=== Begin Enclosure ===

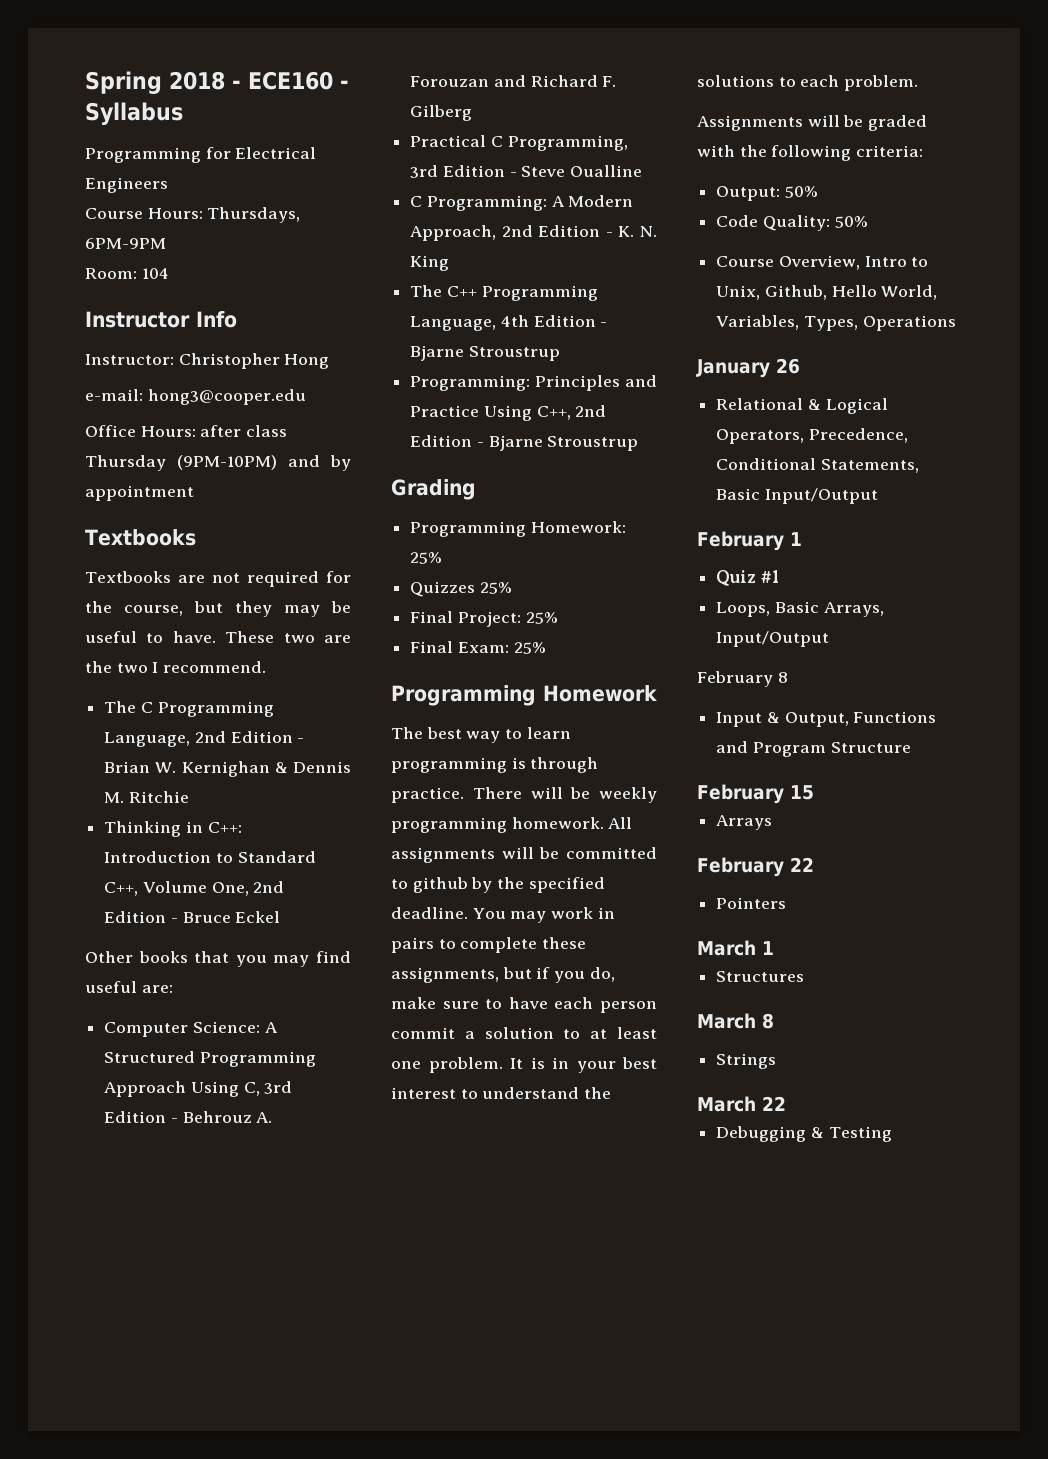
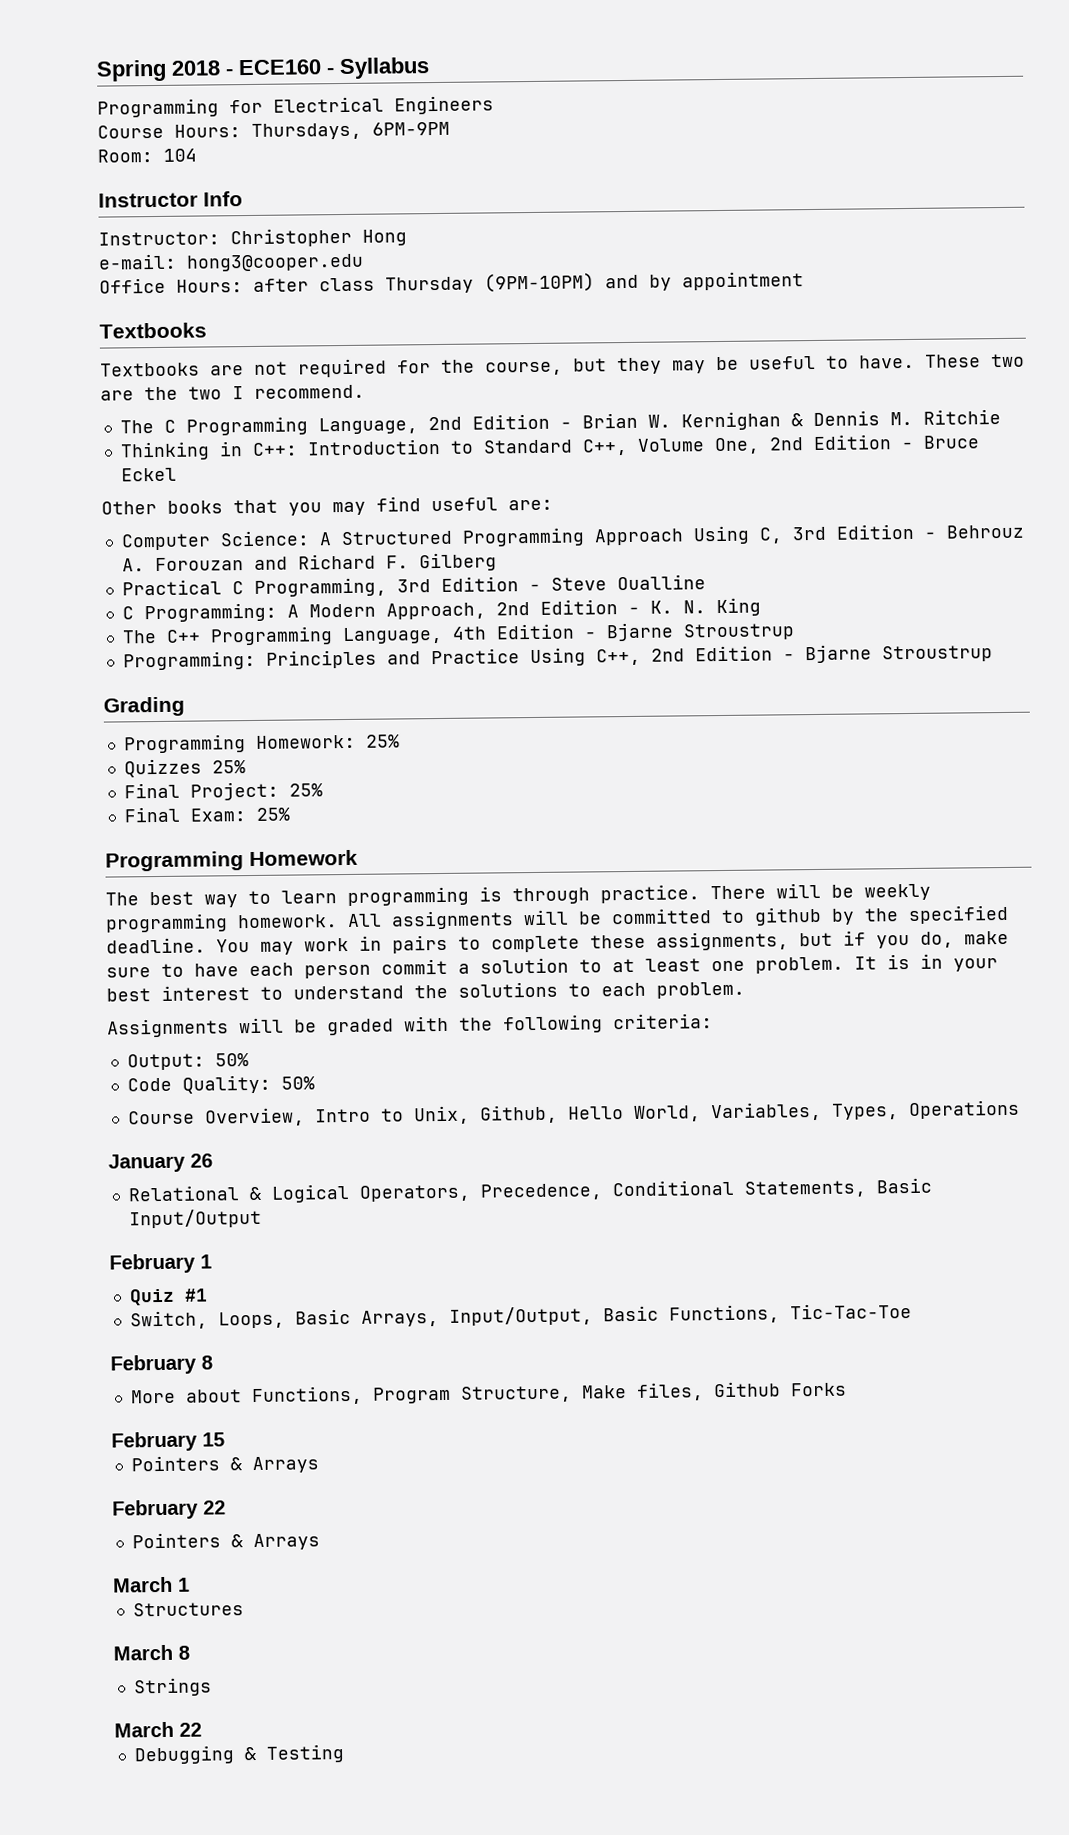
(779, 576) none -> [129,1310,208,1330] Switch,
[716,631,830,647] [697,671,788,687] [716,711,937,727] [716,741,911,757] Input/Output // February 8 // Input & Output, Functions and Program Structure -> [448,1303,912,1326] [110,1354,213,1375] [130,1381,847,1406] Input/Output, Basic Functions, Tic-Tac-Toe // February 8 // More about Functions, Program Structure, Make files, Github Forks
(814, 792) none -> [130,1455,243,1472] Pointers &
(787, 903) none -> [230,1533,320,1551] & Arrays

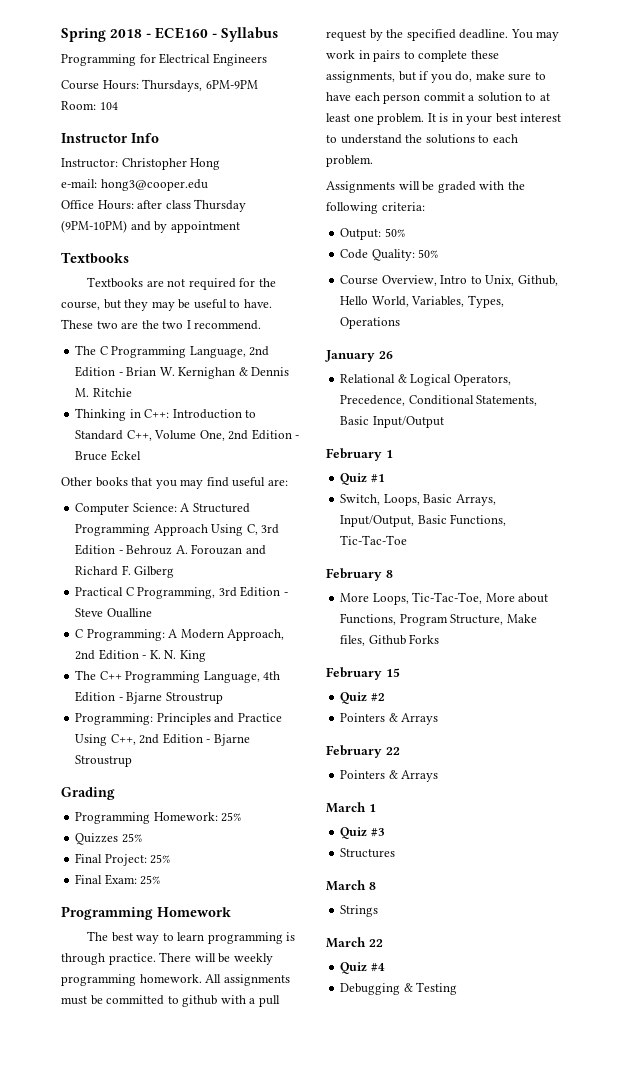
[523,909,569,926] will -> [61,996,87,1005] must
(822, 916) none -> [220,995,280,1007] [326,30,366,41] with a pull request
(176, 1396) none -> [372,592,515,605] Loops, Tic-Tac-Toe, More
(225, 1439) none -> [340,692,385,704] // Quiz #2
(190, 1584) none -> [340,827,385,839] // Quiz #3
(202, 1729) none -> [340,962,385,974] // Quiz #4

=== End Enclosure ===

▶ **PROBLEM DETAILS**: Word for word, write out the full listing, leaving the pictures aside.

▶ **ANSWER SECTION**:
(779, 576) none -> [129,1310,208,1330] Switch,
[716,631,830,647] [697,671,788,687] [716,711,937,727] [716,741,911,757] Input/Output // February 8 // Input & Output, Functions and Program Structure -> [448,1303,912,1326] [110,1354,213,1375] [130,1381,847,1406] Input/Output, Basic Functions, Tic-Tac-Toe // February 8 // More about Functions, Program Structure, Make files, Github Forks
(814, 792) none -> [130,1455,243,1472] Pointers &
(787, 903) none -> [230,1533,320,1551] & Arrays

[523,909,569,926] will -> [61,996,87,1005] must
(822, 916) none -> [220,995,280,1007] [326,30,366,41] with a pull request
(176, 1396) none -> [372,592,515,605] Loops, Tic-Tac-Toe, More
(225, 1439) none -> [340,692,385,704] // Quiz #2
(190, 1584) none -> [340,827,385,839] // Quiz #3
(202, 1729) none -> [340,962,385,974] // Quiz #4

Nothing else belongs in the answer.